I guess I’m just quite uncertain about it all and could retrofit various explanations
 
Really hard to tell for me. And even it’s murky what exactly my trigger was. Here’s a long winded example (my case) of why pinpointing a single trigger is very hard.

My whole life I’ve had weird stomach issues that seemed to flare a little bit more when I was really pushing myself, ie. skiing, long distance running, lack of sleep, or very stressful times.

In 2021, I got a flu (or COVID) and my stomach issues have been ever slightly worse since then, and I remember feeling a little off, though I thought it was due to my changed diet.

In 2022, I got infected by COVID (confirmed), and was somewhat sick, mostly stomach symptoms, my stomach symptoms and quick fatiguability lingered for weeks and were still ongoing when I had a really big knee surgery (a couple weeks post-COVID onset).

That knee surgery thrashed me, I mean I was stuck in bed for a month. (I also couldn’t walk so it kind of made sense I was stuck in bed).
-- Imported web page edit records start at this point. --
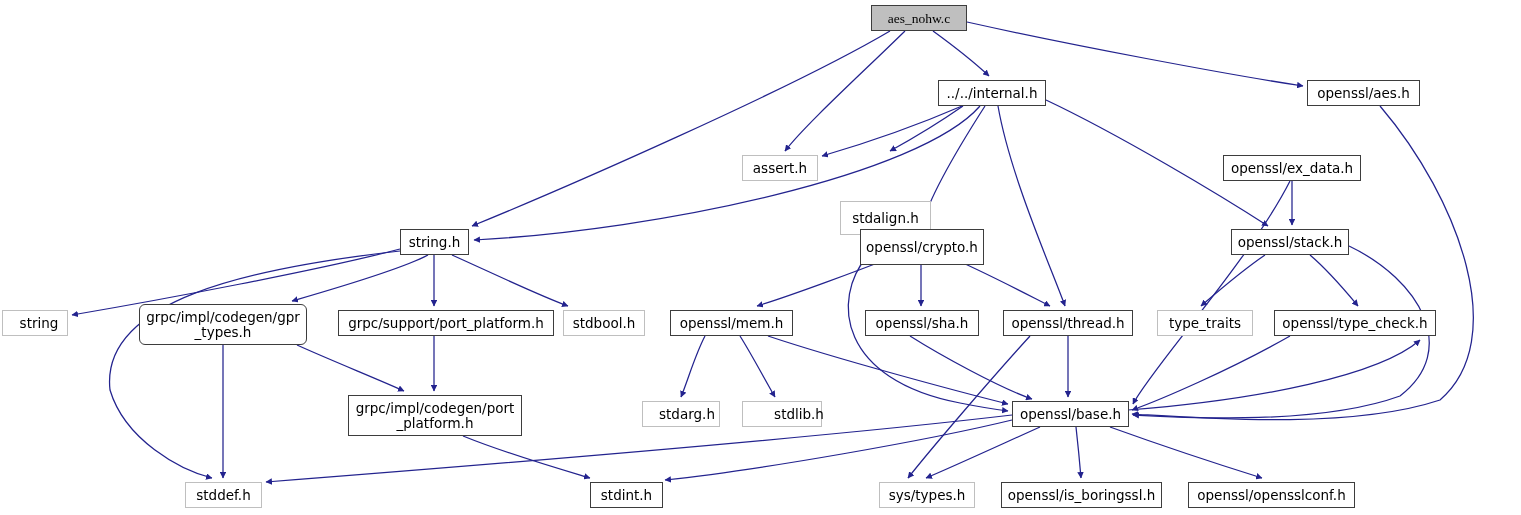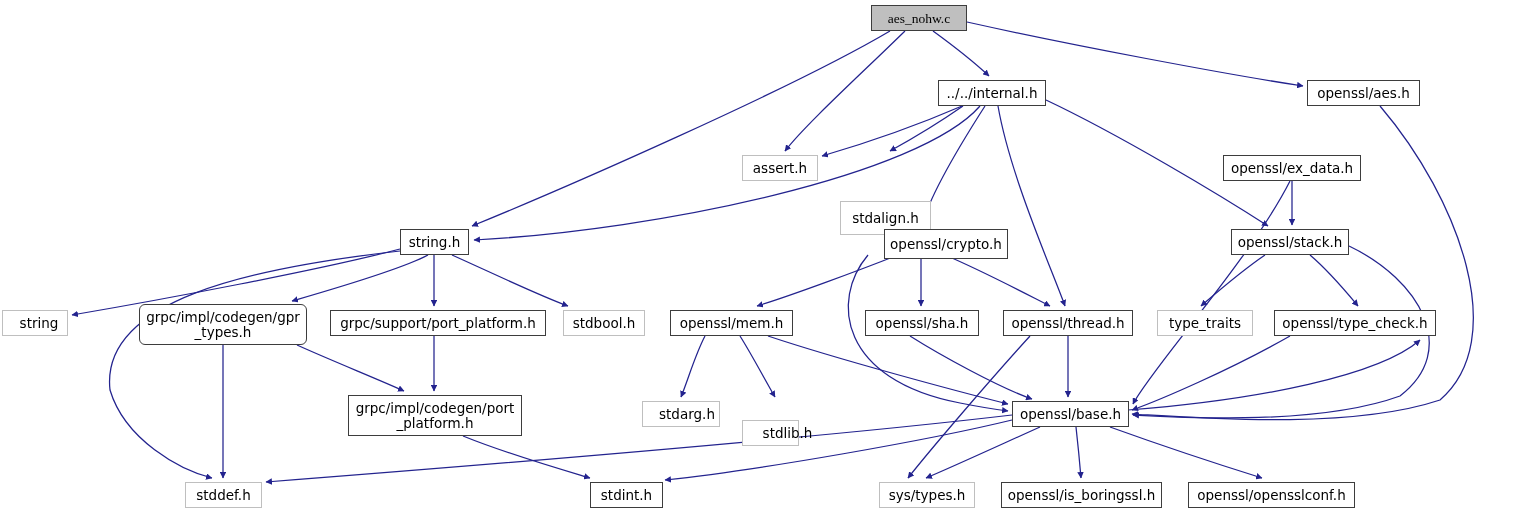--- a/index.html
+++ b/index.html
@@ -110,7 +110,7 @@
       <div class="node " style="left: 840px; top: 155px; width: 91px; height: 34px; margin-top: 46px;">stdalign.h</div>
       <div class="node solid" style="left: 1223px; top: 155px; width: 138px; height: 26px;">openssl/ex_data.h</div>
       <div class="node solid" style="left: 400px; top: 229px; width: 69px; height: 26px;">string.h</div>
-      <div class="node solid" style="left: 860px; top: 229px; width: 124px; height: 30px; margin-left: 24px;">openssl/crypto.h</div>
+      <div class="node solid" style="left: 860px; top: 229px; width: 124px; height: 36px;">openssl/crypto.h</div>
       <div class="node solid" style="left: 1231px; top: 229px; width: 118px; height: 26px;">openssl/stack.h</div>
       <div class="node " style="left: 2px; top: 310px; width: 66px; height: 26px; padding-left: 8px;">string</div>
       <div class="node solid" style="left: 139px; top: 304px; width: 168px; height: 41px; border-radius: 6px;">grpc/impl/codegen/gpr

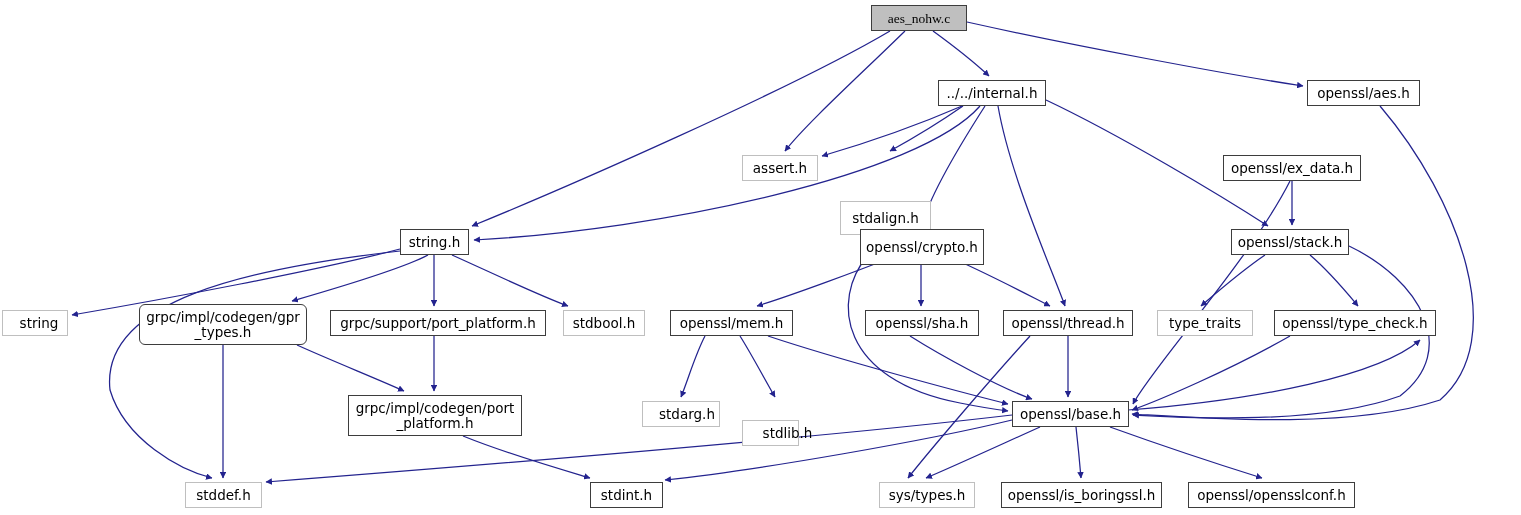--- a/index.html
+++ b/index.html
@@ -115,7 +115,7 @@
       <div class="node " style="left: 2px; top: 310px; width: 66px; height: 26px; padding-left: 8px;">string</div>
       <div class="node solid" style="left: 139px; top: 304px; width: 168px; height: 41px; border-radius: 6px;">grpc/impl/codegen/gpr
 _types.h</div>
-      <div class="node solid" style="left: 330px; top: 310px; width: 216px; height: 26px;">grpc/support/port_platform.h</div>
+      <div class="node solid" style="left: 338px; top: 310px; width: 216px; height: 26px;">grpc/support/port_platform.h</div>
       <div class="node " style="left: 563px; top: 310px; width: 82px; height: 26px;">stdbool.h</div>
       <div class="node solid" style="left: 670px; top: 310px; width: 123px; height: 26px;">openssl/mem.h</div>
       <div class="node solid" style="left: 865px; top: 310px; width: 114px; height: 26px;">openssl/sha.h</div>

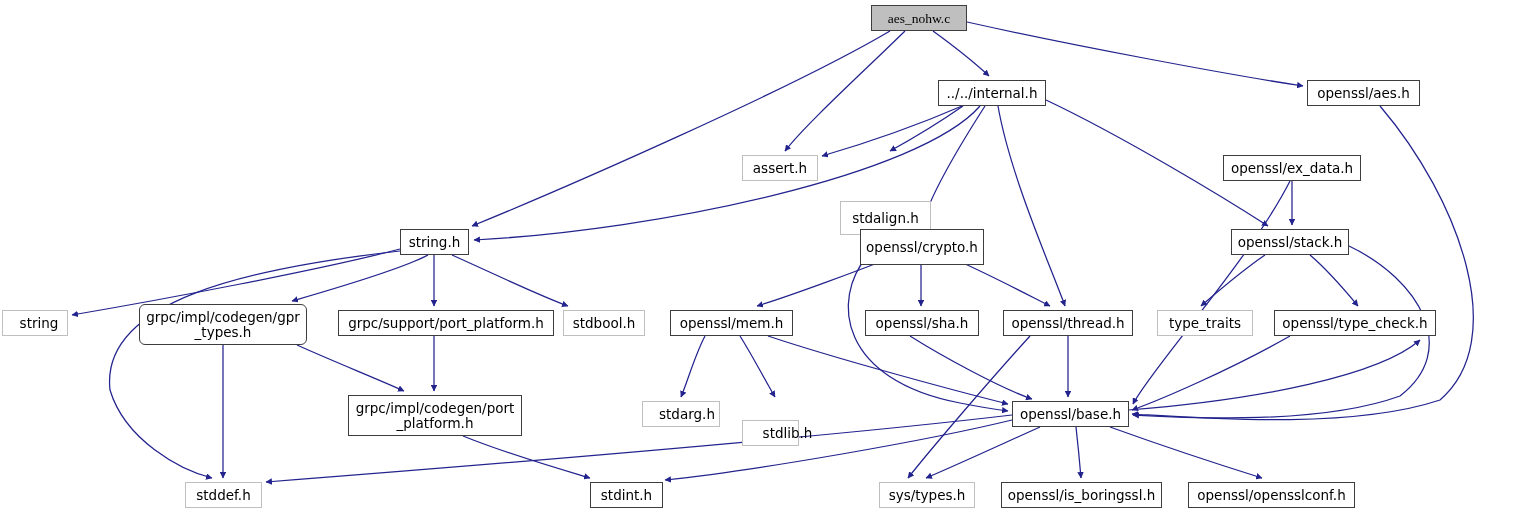--- a/index.html
+++ b/index.html
@@ -125,7 +125,7 @@
       <div class="node solid" style="left: 348px; top: 395px; width: 174px; height: 41px;">grpc/impl/codegen/port
 _platform.h</div>
       <div class="node " style="left: 642px; top: 401px; width: 78px; height: 26px; padding-left: 12px;">stdarg.h</div>
-      <div class="node " style="left: 742px; top: 420px; width: 57px; height: 26px; padding-left: 34px;">stdlib.h</div>
+      <div class="node " style="left: 742px; top: 401px; width: 80px; height: 26px; padding-left: 34px;">stdlib.h</div>
       <div class="node solid" style="left: 1012px; top: 401px; width: 117px; height: 26px;">openssl/base.h</div>
       <div class="node " style="left: 185px; top: 482px; width: 77px; height: 26px;">stddef.h</div>
       <div class="node solid" style="left: 590px; top: 482px; width: 73px; height: 26px;">stdint.h</div>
But my stomach symptoms flared worse than ever before. Over time I improved, I was doing like 10 hours of physio per week and had gotten better.

So for the next year and a bit, I led a relatively normal life, though with many annoying symptoms, and the feeling my health was declining after every physio appointment (which I blamed myself being “deconditioned” for). I did not meet ME criteria during this time as I was going on runs and cross country skiing.

Eventually all the doctors I’d been badgering sent me to a therapist. Me and the therapist seemed to think I should focus on my symptoms less. So I did. And I had an amazing 2-3 months. Where I pushed myself, felt healthier, and ignored warning signs.

Until one day I collapsed in bed and became very severe. I have not improved since. It was only then I started fitting the ME criteria.

But when did my illness start? What was the trigger? That’s a question without a grand answer I think. “It depends”. I usually say COVID, because that was the difference between when I generally felt okay and generally felt ill.